CN218350720U - Inertial mass, speed-regulating mechanism and clock movement - Google Patents

Abstract

The present invention relates to an inertial mass (1), said inertial mass (1) being intended to be mounted on a speed-regulating mechanism (10), in particular a timepiece movement, said inertial mass being configured to perform a rotary oscillating movement at a predetermined frequency, said inertial mass comprising a rigid main body (2), characterized in that it comprises at least one flexible inertial element (3, 13) assembled with said main body (2), said at least one flexible inertial element (3, 13) being configured to vary the geometry of said inertial mass (1) according to an oscillation amplitude. The utility model discloses still relate to the speed governing mechanism and the clock and watch core including this kind of inertial mass body.

Description

Inertial mass, speed-regulating mechanism and clock movement

Technical Field

The present invention relates to an inertial mass equipped with a flexible inertial element, particularly for the horological industry.

The utility model discloses still relate to a speed adjusting mechanism including this kind of inertial mass body.

The utility model discloses still relate to a clock and watch core including this kind of speed adjusting mechanism.

Background

Most current mechanical watches are equipped with a governor mechanism and a swiss pallet assembly escapement.
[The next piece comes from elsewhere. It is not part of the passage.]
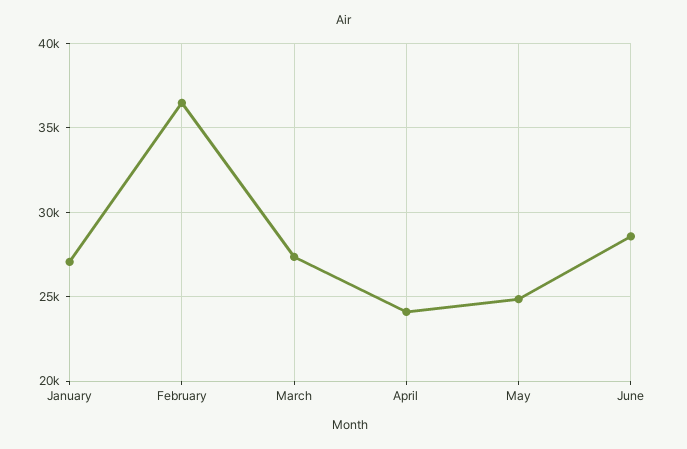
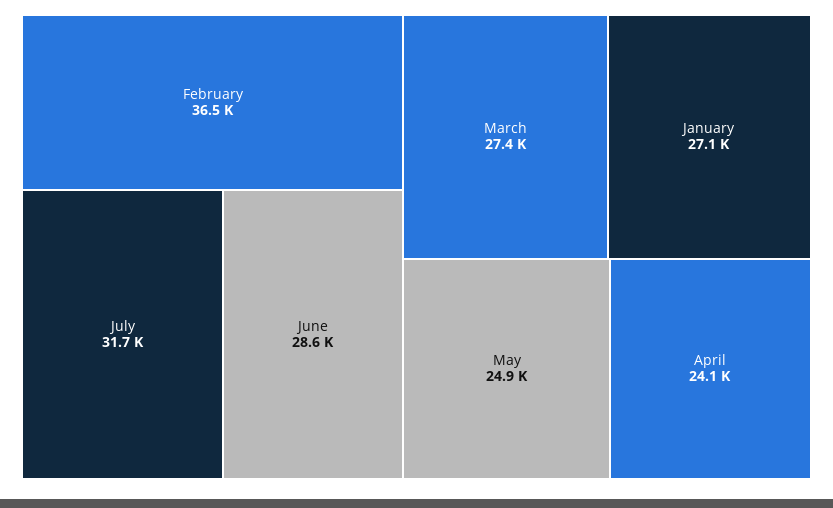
July: none -> 31700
The speed regulating mechanism constitutes the time base of the watch. It is also known as a resonator.

The escapement mechanism itself has two main functions:

-maintaining the reciprocating motion of the resonator;

-calculating these reciprocating movements.
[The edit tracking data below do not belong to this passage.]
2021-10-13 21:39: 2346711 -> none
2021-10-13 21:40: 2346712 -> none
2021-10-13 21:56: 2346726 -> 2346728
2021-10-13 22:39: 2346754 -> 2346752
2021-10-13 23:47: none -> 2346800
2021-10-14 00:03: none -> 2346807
To form a mechanical resonator, an inertial mass, a guide and an elastic return element are required. Traditionally, the balance spring acts as an elastic return element of the inertial mass formed by the balance. The balance is guided in rotation by a pivot rotating in a smooth bearing seat made of ruby.

The speed-regulating mechanism of a mechanical watch is called asynchronous, since its frequency depends on various factors, such as the amplitude of the oscillation, the orientation of the watch, or the temperature.
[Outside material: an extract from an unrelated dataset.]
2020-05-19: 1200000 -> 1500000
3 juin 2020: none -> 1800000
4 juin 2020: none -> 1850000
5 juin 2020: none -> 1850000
The balance spring must generally be able to be set to improve the precision of the watch. The timekeeper typically performs the setting of the travel time difference by a wide amplitude and by averaging over the various orientations of the watch.

For this purpose, means are used to adjust the stiffness of the balance spring, such as a jog pin (index) for varying the effective length of the balance spring. The rigidity thereof is thus changed to adjust the travel time difference accuracy of the watch. However, the effectiveness of conventional fast-slow needles for adjusting the travel-time difference, which is of the order of seconds or tens of seconds per day, is still limited, and it is not always effective to make the setting sufficiently accurate.

For finer travel time difference adjustment, the following adjustment means are present: which includes one or more screws arranged in the balance felloe. By acting on the screw, the inertia of the balance can be changed, which has the effect of changing its travel difference.

However, this setting mode is not easy to perform and it is not possible to obtain a sufficiently fine setting for the oscillator travel time difference anyway, since only a single amplitude is adjusted.

SUMMERY OF THE UTILITY MODEL

The object of the present invention is to overcome the above drawbacks and to provide an inertial mass for a timepiece movement.

To this end, the invention relates to an inertial mass intended to be mounted on a speed-regulating mechanism, in particular of a timepiece movement, the inertial mass being configured to perform a rotary oscillating movement at a predetermined frequency, the inertial mass comprising a rigid main body.

The inertial mass is remarkable in that it comprises at least one flexible inertial element assembled with the main body, configured to vary the geometry of the inertial mass as a function of the oscillation amplitude.

By varying the geometry of the inertial mass according to its amplitude, a non-isochronous ramp (anisochonism slope) may be acted upon to maintain a substantially constant frequency despite the parasitic effects described above. When the inertial mass oscillates, the flexible inertial element also oscillates. Depending on the amplitude of the oscillation of the inertial mass, the oscillation of the flexible inertial element changes the geometry of the inertial mass. The amplitude of the flexible inertial element depends on the amplitude of the inertial mass. Thus, the geometry of the inertial mass varies according to its amplitude.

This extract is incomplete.